(Data for review)
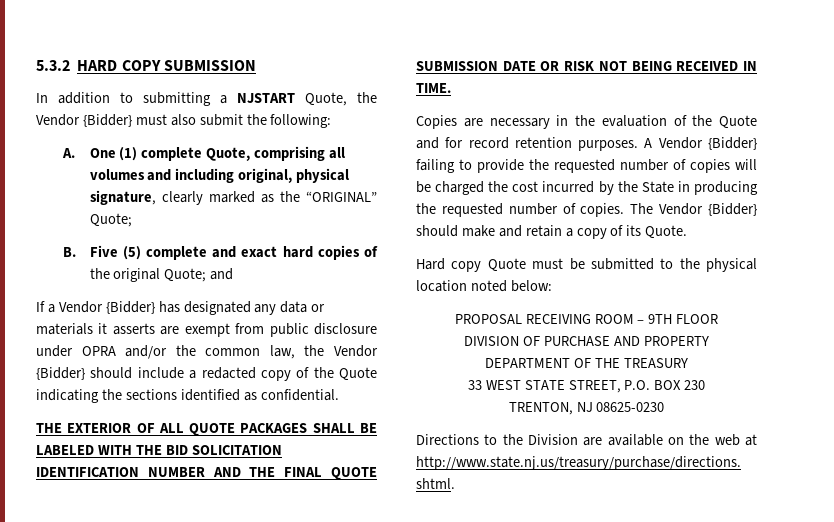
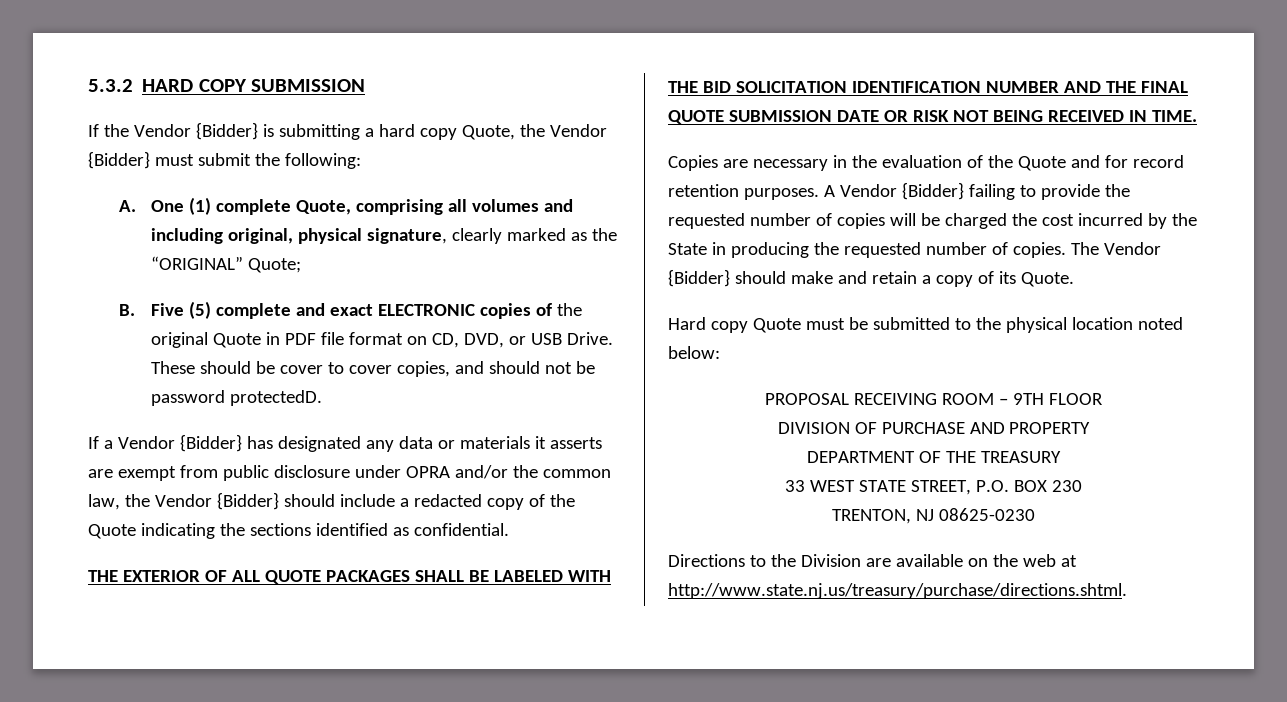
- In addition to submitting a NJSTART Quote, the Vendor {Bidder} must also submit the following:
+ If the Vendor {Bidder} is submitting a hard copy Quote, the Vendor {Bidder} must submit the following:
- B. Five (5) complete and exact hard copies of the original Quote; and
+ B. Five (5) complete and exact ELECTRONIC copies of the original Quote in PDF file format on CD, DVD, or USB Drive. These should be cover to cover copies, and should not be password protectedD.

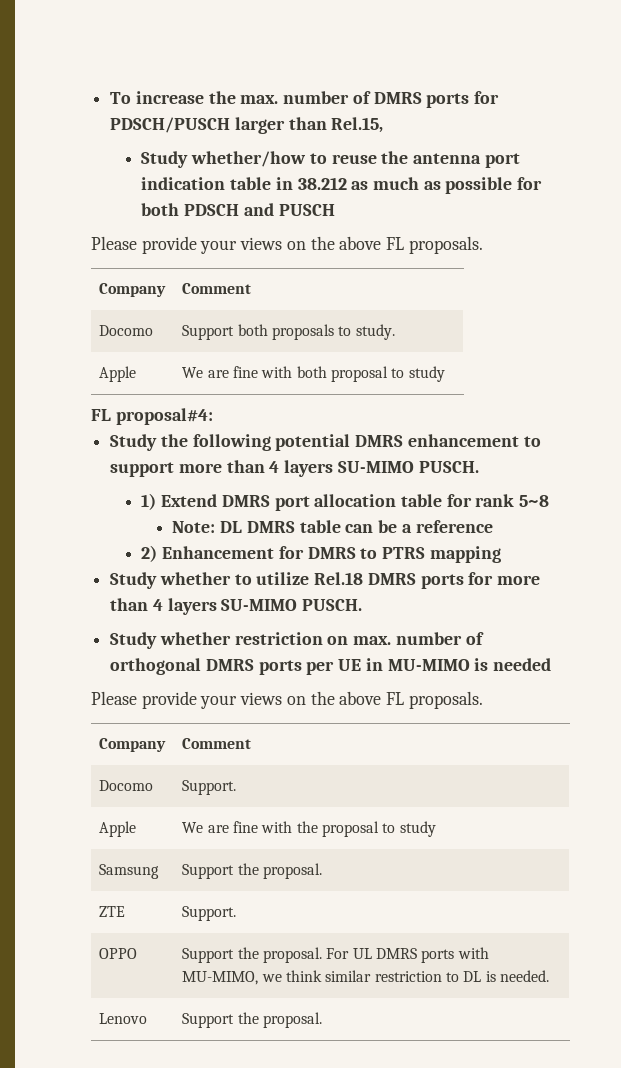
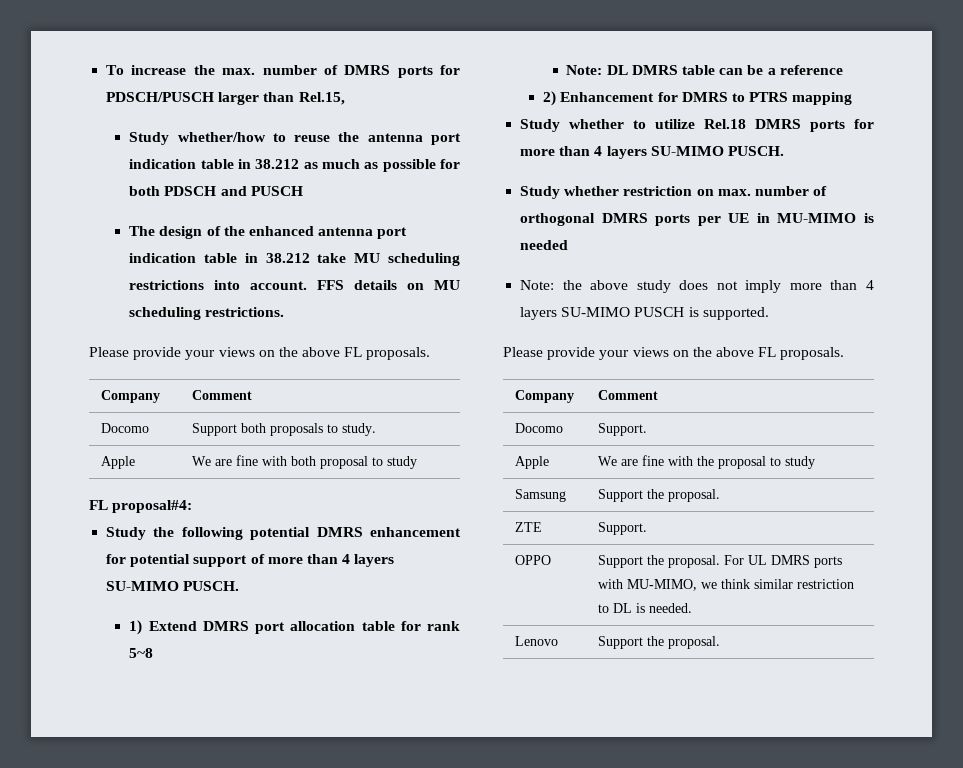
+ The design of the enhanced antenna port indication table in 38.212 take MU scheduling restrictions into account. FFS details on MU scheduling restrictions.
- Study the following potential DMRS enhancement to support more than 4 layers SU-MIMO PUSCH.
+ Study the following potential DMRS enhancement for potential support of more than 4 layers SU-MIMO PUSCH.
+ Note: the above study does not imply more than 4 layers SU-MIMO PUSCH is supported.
(End Data for review)
(Data for review)
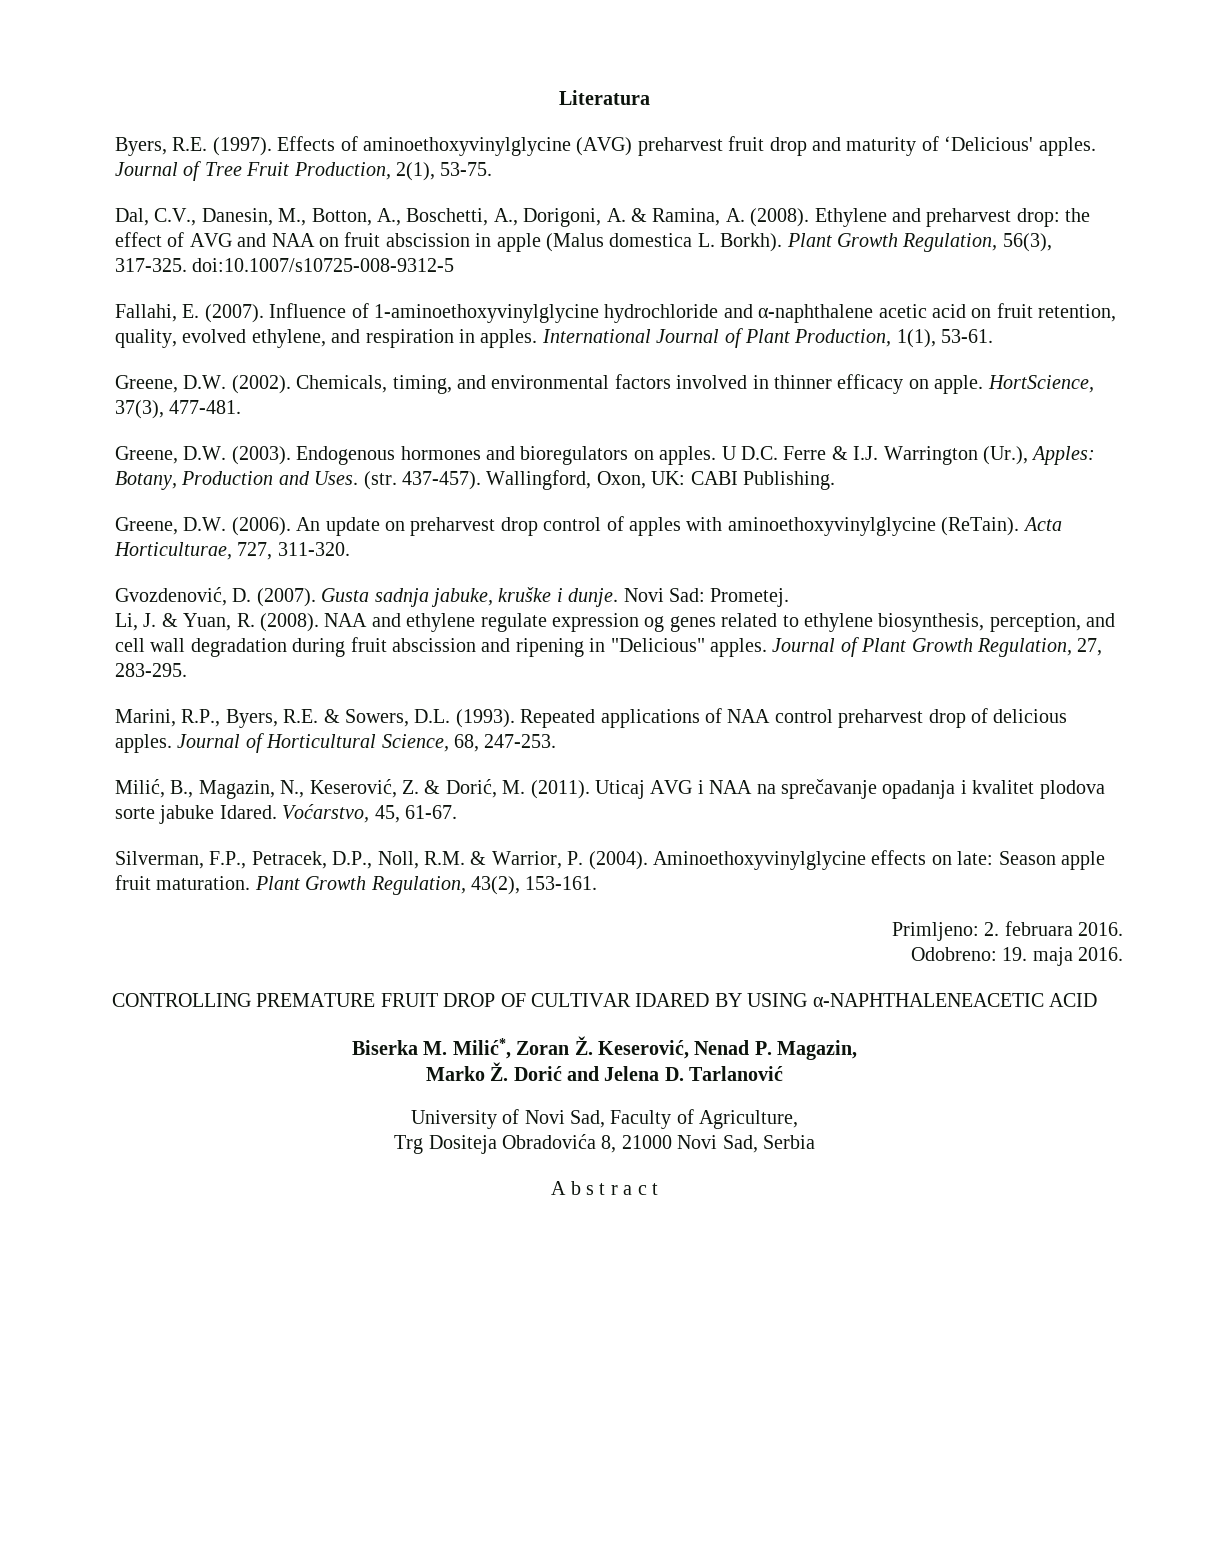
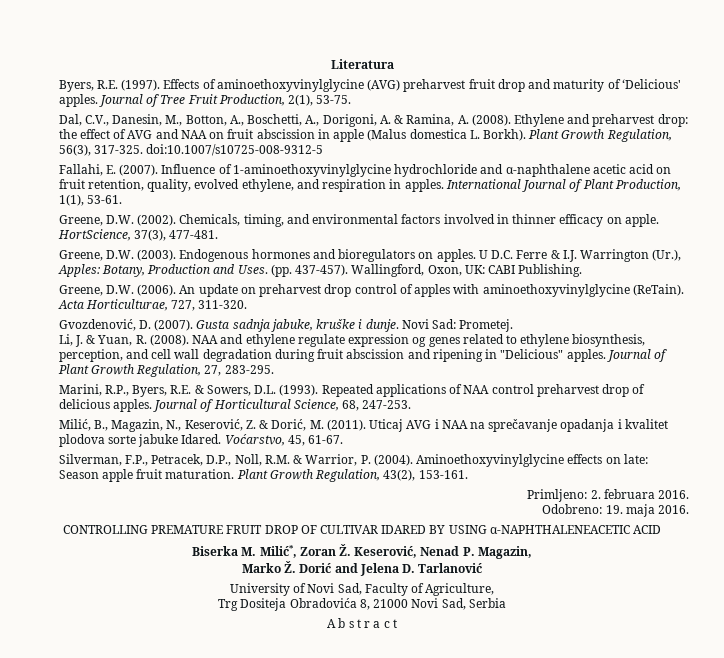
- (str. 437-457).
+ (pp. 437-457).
(End Data for review)
§ What to do:
In your answer, include only the lines above starting at the line that holds "of more than 4 layers SU-MIMO PUSCH." and ending at the line that holds "PUSCH is supported.", copied exactly.

§ Answer space:
+ Study the following potential DMRS enhancement for potential support of more than 4 layers SU-MIMO PUSCH.
+ Note: the above study does not imply more than 4 layers SU-MIMO PUSCH is supported.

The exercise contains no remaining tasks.